La fermeture de 17 réacteurs nucléaires envisagée en France

Les réacteurs nucléaires fermés à l’horizon 2025

Ramener à 50% la part du nucléaire dans la production d’électricité, contre 75% actuellement. C’est la volonté du gouvernement et de Nicolas Hulot, à l’horizon 2025, afin de respecter la loi de transition énergétique pour la croissance verte.

Remplir cet objectif passe par la fermeture de réacteurs nucléaires. Le ministre de la Transition écologique et solidaire l’a d’ailleurs confirmé ce lundi 10 juillet, au micro de RTL. Combien précisément ? Pour l’heure, aucun chiffre officiel n’a été annoncé. Mais Nicolas Hulot pourrait fermer jusqu’à 17 réacteurs nucléaires. C’est en tout cas ce que le ministre a prudemment laissé entendre. « Laissez-moi planifier les choses, ce sera peut-être jusqu'à 17 réacteurs, il faut qu'on regarde […] Chaque réacteur a une situation économique, sociale et même de sécurité très différente. »

Une nouvelle qui devrait satisfaire les militants antinucléaires qui demandaient la fermeture d’au moins 15 réacteurs. Mais nul doute qu’ils resteront vigilants et attentifs à la bonne exécution des engagements du gouvernement d’Edouard Philippe en matière de transition écologique.

Fin de la vente des véhicules essence et diesel d’ici 2040 ?

Cette annonce importante intervient quatre jours après la présentation d’un « plan climat » pour le quinquennat.

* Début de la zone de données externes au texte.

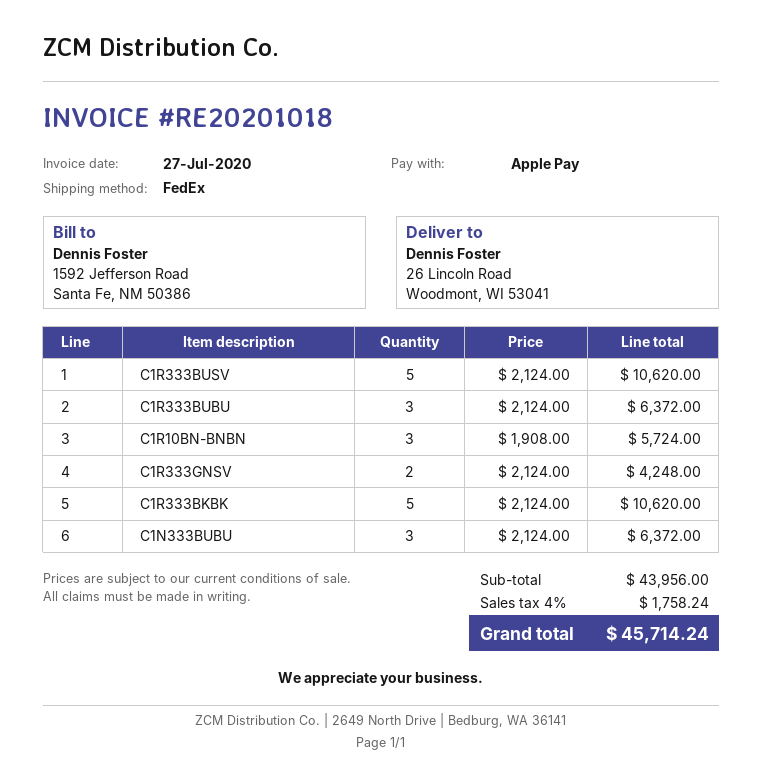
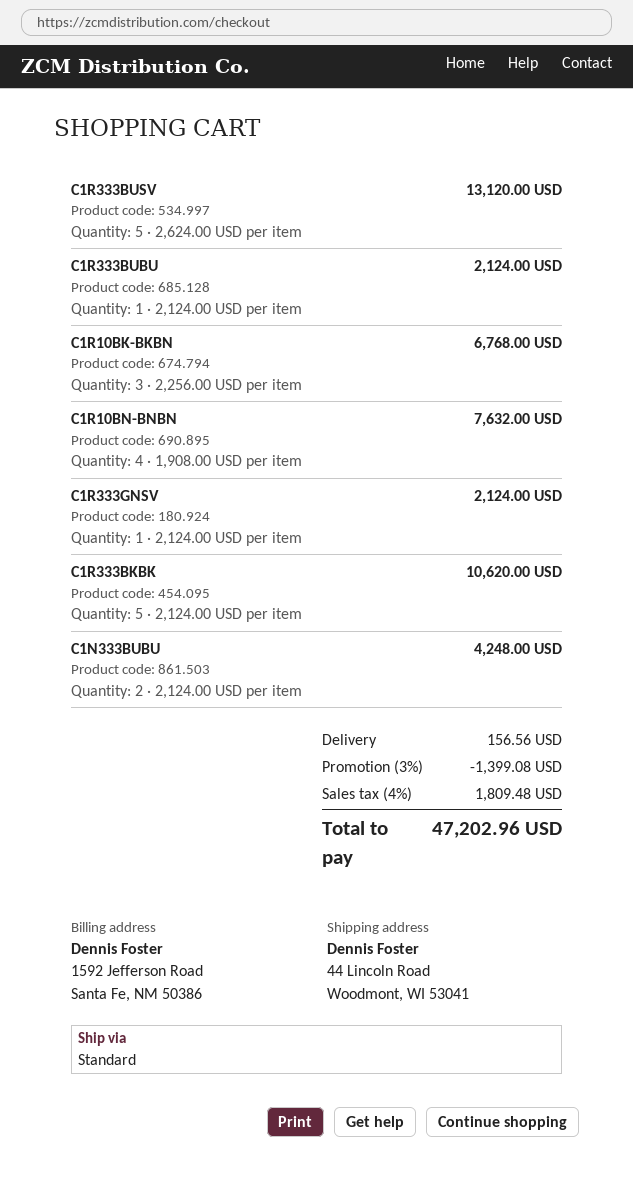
shipping method: FedEx -> standard
ship to: 26 Lincoln Road, Woodmont, WI 53041 -> 44 Lincoln Road, Woodmont, WI 53041
C1R333BUSV: 5 x 2124.00 = 10620.00 -> 5 x 2624.00 = 13120.00
C1R333BUBU: 3 x 2124.00 = 6372.00 -> 1 x 2124.00 = 2124.00
C1R10BN-BNBN: 3 x 1908.00 = 5724.00 -> 4 x 1908.00 = 7632.00
C1R333GNSV: 2 x 2124.00 = 4248.00 -> 1 x 2124.00 = 2124.00
C1N333BUBU: 3 x 2124.00 = 6372.00 -> 2 x 2124.00 = 4248.00
C1R10BK-BKBN: none -> 3 x 2256.00 = 6768.00
discount: none -> 3% = 1399.08
shipping: none -> 156.56
tax: 4% = 1758.24 -> 4% = 1809.48
total: 45714.24 -> 47202.96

Jeudi 6 juillet, Nicolas Hulot avait notamment annoncé la mise en place d’une prime pour les foyers modestes afin de remplacer leurs voitures polluantes par un modèle plus propre. Sont concernés les véhicules diesel construits avant 1997 ou essence datant d’avant 2001. Cette prime pourrait arriver assez rapidement, dès les prochains mois. « On ne va pas attendre 107 ans. Ce serait bien que la prime soit mise en œuvre en 2018 », a affirmé le ministre.

Il a également déclaré que le gouvernement souhaitait stopper la vente des véhicules diesel et essence d’ici 2040.  Nicolas Hulot a par ailleurs reconnu que cet objectif était « lourd », surtout pour les constructeurs automobiles.

Ces annonces sur le nucléaire et le climat apparaissent comme très ambitieuses. Mais il reste maintenant le plus important : voir quand et comment elles seront mises en place. A noter qu’elles interviennent peu après l’annonce du président de la République, Emmanuel Macron, à propos du nouveau sommet sur la lutte contre le réchauffement climatique qui sera organisée en France, le 12 décembre prochain.